Lucimar Moreira Bueno(Lucia) - www.lucimarbueno.blogspot.com

domingo, 23 de agosto de 2009

Criminalização Racial. Acorda Brasil!

Por Luiz Carlos Paixão da Rocha

Por mais que queiram negar, o racismo é um fenômeno presente e estrutural da sociedade brasileira. Ele se reproduz nas mais diferentes esferas e formas. É constantemente criado e recriado. A construção de um país democrático e justo passa necessariamente pelo combate a todas as formas de discriminação, entre elas, a discriminação étnico-racial.

Assisti estarrecido ontem à noite (20/08/09) mais uma reportagem na televisão sobre um caso de discriminação racial. Desta vez no Supermercado Carrefour, em Osasco, na grande São Paulo.

O trabalhador e cidadão negro Januário Santana, segurança e técnico em eletrônica é agredido de forma covarde por um grupo de seguranças do referido supermercado. O motivo alegado é de que ele foi confundido com ladrões e considerado suspeito de roubar o seu próprio carro, uma EcoSporte.

O fato ocorreu em 07 de agosto, enquanto Santana aguardava - no carro e com a filha de dois anos - a família fazer compras. Após o alarme de uma moto disparar no estacionamento do supermercado, desceu do carro e logo foi abordado por seguranças. Um destes apontou uma arma. Santana foi levado a uma sala e foi covardemente agredido por cinco seguranças.

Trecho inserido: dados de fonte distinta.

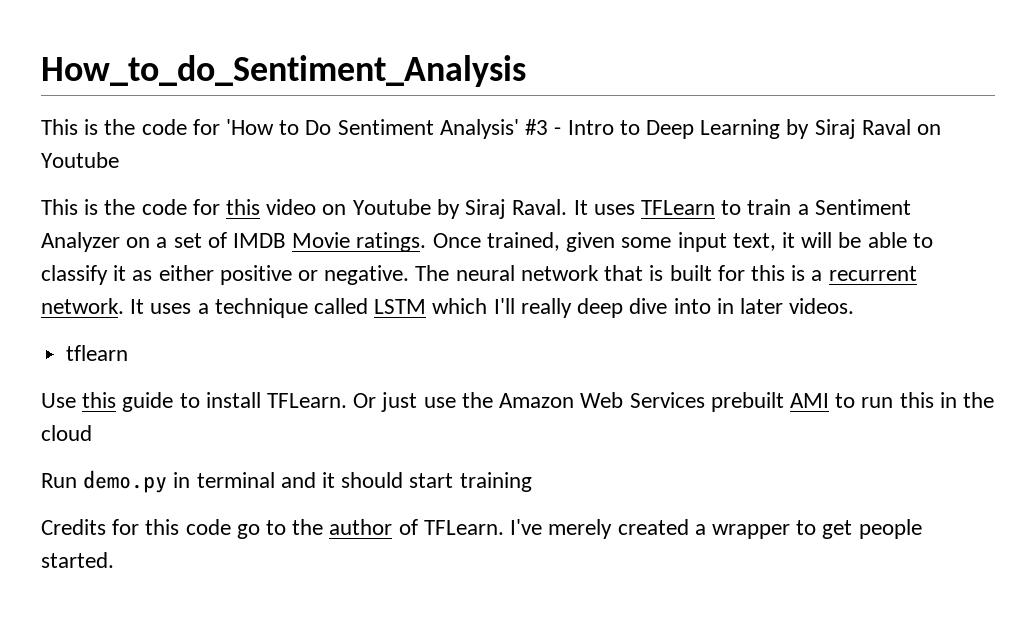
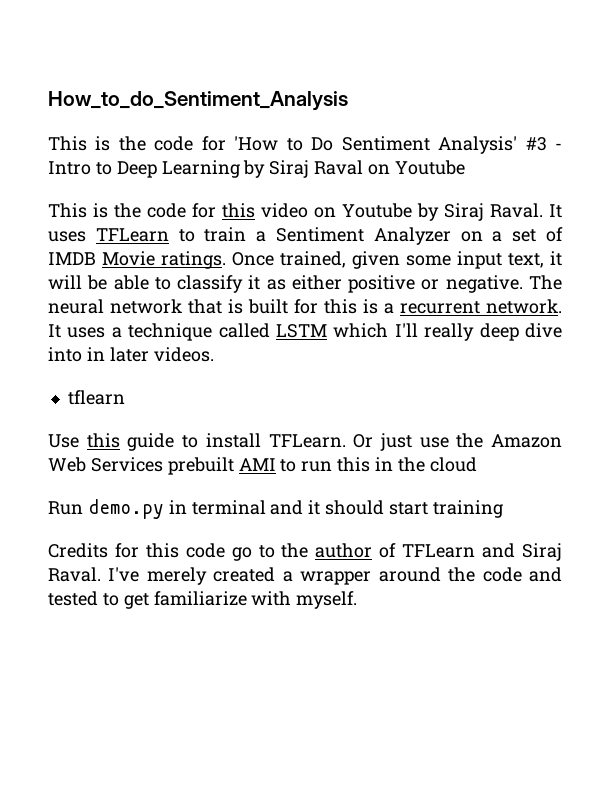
- Credits for this code go to the author of TFLearn.
+ Credits for this code go to the author of TFLearn and Siraj Raval.
- I've merely created a wrapper to get people started.
+ I've merely created a wrapper around the code and tested to get familiarize with myself.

O trabalhador negro cliente do referido supermercado afirmou que as agressões só pararam com a chegada de um policial militar, mas, mesmo assim, continuou a ser humilhado.

Você tem cara de quem tem passagem (pela polícia). No mínimo, umas três passagens. Tua cara não nega, negão”, afirmou Santana, reproduzindo o que teria dito um dos homens.

De tanto insistir, foram até o automóvel onde sua família o esperava. Após conferir a documentação, os policiais foram embora. "Já passei outros constrangimentos com esse carro. Acho que vou vender", disse ele.

Na reportagem, aos prantos, a esposa de Santana, Maria dos Remédios se preocupa com o futuro dos filhos.

“Pode acontecer com eles também porque eles são negros. E isso me dói. Acho que o negro não pode viver, não pode ter os seus bens conquistados e me deixa muito ferida”.

A reportagem causa repulsa e indignação, tamanha é a criminalização pela cor. O trabalhador negro vende sua força de trabalho em jornadas duplas a fim de garantir um pouco de qualidade de vida para a sua família. Qualidade que historicamente lhe foi negada. Qual o lugar do negro na sociedade brasileira? Não basta ultrapassar as barreiras sociais, é preciso ultrapassar as barreiras raciais. Em um país onde o racismo opera, estas são quase intransponíveis.

Corajosamente, Santana divulgou o episódio na imprensa e, nos próximos dias, ingressará com ação judicial. A polícia de São Paulo abriu inquérito para investigar o caso. Afirmou, em nota, que “ não compactua com nenhum tipo de discriminação e que instaurou um procedimento para averiguar o fato. Também em nota, o grupo Carrefour diz que “repudia qualquer forma de agressão ou desrespeito. E que vai colaborar com a polícia, além de esperar que os responsáveis sejam ‘rigorosamente punidos’”. Segundo o Carrefour, os seguranças são terceirizados, um deles foi afastado.

As investigações possivelmente se perderão no tempo e no espaço das teias das estruturas, quase invisíveis, do racismo social brasileiro. A punição dos culpados e a indenização, embora fundamentais, serão insuficientes para que a mãe possa imaginar um futuro justo para os seus filhos. Estas precisam estar acompanhadas de um amplo programa de implementação de políticas públicas em virtude da dívida social que o país tem com a população negra brasileira. Políticas públicas para área da educação, da saúde, do mercado de trabalho, da mídia, da segurança pública, entre outras.

Para além das notas, das punições dos culpados e de possíveis indenizações, o fato marcará profundamente a alma da família negra de Januário Santana e Maria dos Remédios. Sem sombra de dúvidas, amanhã a imprensa brasileira esquecerá desta autêntica família brasileira. Enquanto o estado brasileiro não levar isto a sério, muitos outros casos como o de Januário continuarão acontecendo nos hipers e micros mercados da vida, no atacado e no varejo.

Acorda Brasil!

Luiz Carlos Paixão da Rocha é Mestre em Educação e professor da rede Estadual do Paraná.

Atualmente é Secretário Estadual de Imprensa e Divulgação da APP-Sindicato dos Trabalhadores em Educação do Paraná e Integrante do Coletivo Nacional Contra a Discriminação Racial da CUT.